CPaS-1 – Coletive de Pesquisa em Antropologia, Arte e Saúde Pública

Não é raça ?

por Beatriz Oliveira

escrevo porque ninguém quer me escuta, escrevo por falar demais, escrevo muito mal, escrevo porque um dia você me falou que eu deveria escrever, porque a Glória Azaldúa escreveu uma carta para mulheres como eu, do terceiro mundo, e nos disse que precisamos escrever para nos esvaziar, colocar nossas tripas no papel.

veja só estou aqui, acabo de fazer 21 anos, estou no terceiro ano da melhor faculdade da América latina e não consigo me alegrar, qual a graça de estar forçando a existência em um lugar que não foi feito para mim, eu não consigo nem mesmo fingir que não, diariamente nos últimos 3 anos eles me lembram que sou uma mulher negra, eles me enxergam, me tocam, me escutam e tudo que veem é uma negra, isso uma negrinha, opa não! eles sabem que não podem falar assim.

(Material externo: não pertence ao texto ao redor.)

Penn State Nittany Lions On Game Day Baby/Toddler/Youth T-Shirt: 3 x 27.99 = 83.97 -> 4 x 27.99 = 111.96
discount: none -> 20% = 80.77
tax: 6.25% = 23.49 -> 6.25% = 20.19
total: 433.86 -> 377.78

eles usam palavras bonitas, eles me infantilizam, como quem abaixa para ficar do tamanho de uma criança, eles falam diferente para ver se eu entendo ou fazem questão de me tratar diferente, pois eu sou negra. outro dia estive em uma reunião, enquanto mostrava-lhes que o racismo institucional do qual eles fazem parte, são peça integrante, concursados e ricos, matava e enlouquecia alunos negros, eles me olhavam e com calma tentavam me convencer que não era racismo.

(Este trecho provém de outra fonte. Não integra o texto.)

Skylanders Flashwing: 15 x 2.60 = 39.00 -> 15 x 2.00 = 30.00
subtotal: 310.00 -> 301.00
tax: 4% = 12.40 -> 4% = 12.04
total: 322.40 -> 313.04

é assim nos últimos anos, somente eu vejo racismo, somente eu sinto, somente eu percebo as ‘nuances’ e quando eu falo ainda sou só eu, começo a me pergunta, me questionar, será ser realmente isto que estou vendo? será que escutei direito? será que… eles venceram mais uma, já não tenho certeza se realmente é racismo, ja não sinto certeza se é sobre minha pele, já não sei… como irei combater o que não sei?

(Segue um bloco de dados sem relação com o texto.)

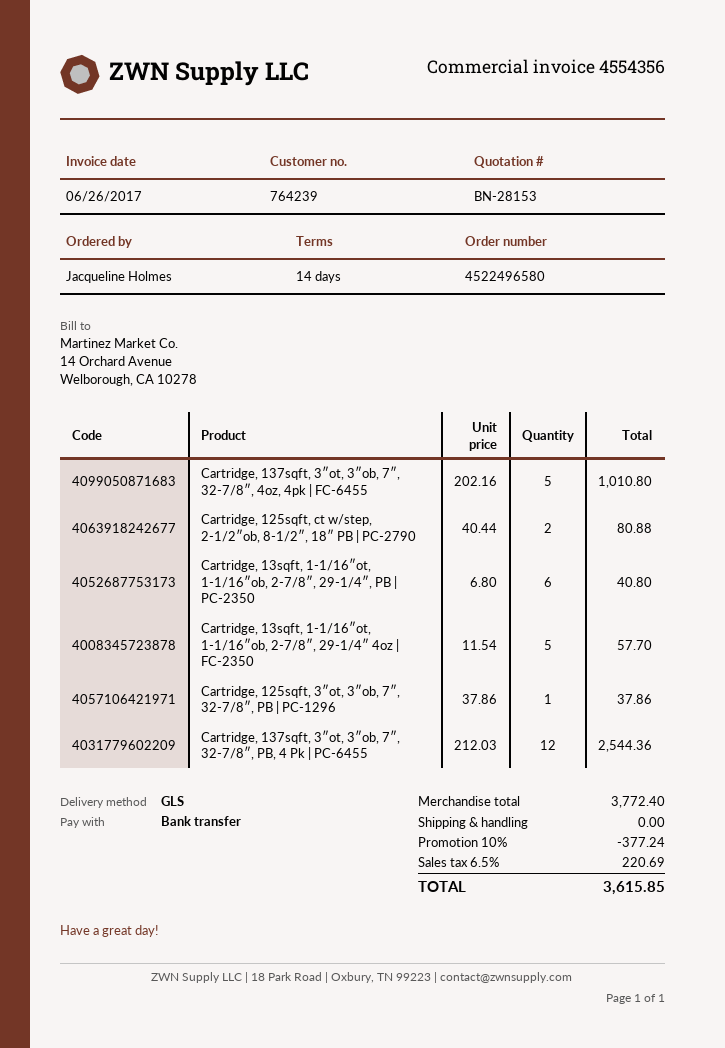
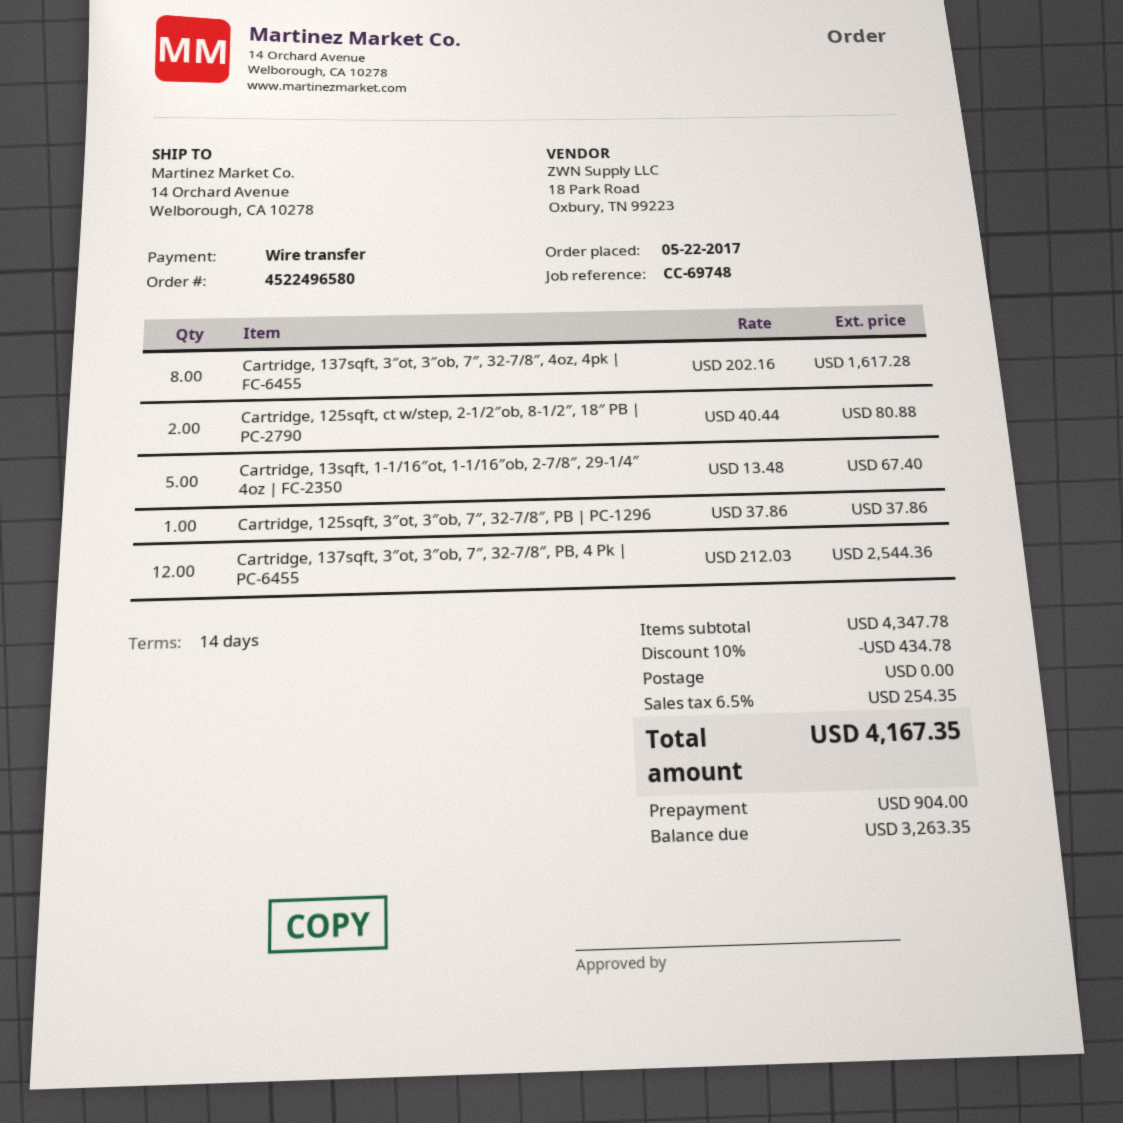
Cartridge, 137sqft, 3″ot, 3″ob, 7″, 32-7/8″, 4oz, 4pk | FC-6455: 5 x 202.16 = 1010.80 -> 8 x 202.16 = 1617.28
Cartridge, 13sqft, 1-1/16″ot, 1-1/16″ob, 2-7/8″, 29-1/4″, PB | PC-2350: 6 x 6.80 = 40.80 -> none
Cartridge, 13sqft, 1-1/16″ot, 1-1/16″ob, 2-7/8″, 29-1/4″ 4oz | FC-2350: 5 x 11.54 = 57.70 -> 5 x 13.48 = 67.40
subtotal: 3772.40 -> 4347.78
discount: 10% = 377.24 -> 10% = 434.78
tax: 6.5% = 220.69 -> 6.5% = 254.35
total: 3615.85 -> 4167.35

eles venceram, me enlouqueceram.

talvez não seja racismo o fato de eu ser uma das poucas alunas negras na sala, ou a única em diversos espaços da graduação, ou o fato de uma funcionária ter me dito que a usp não é lugar para cotista. talvez não seja racismo ou pacto da branquitude eu ter professores se recusam a combater racismo de forma real, ou o fato de nenhum professor ser negro naquele lugar, talvez não seja racismo nada disso, talvez eu ache demais.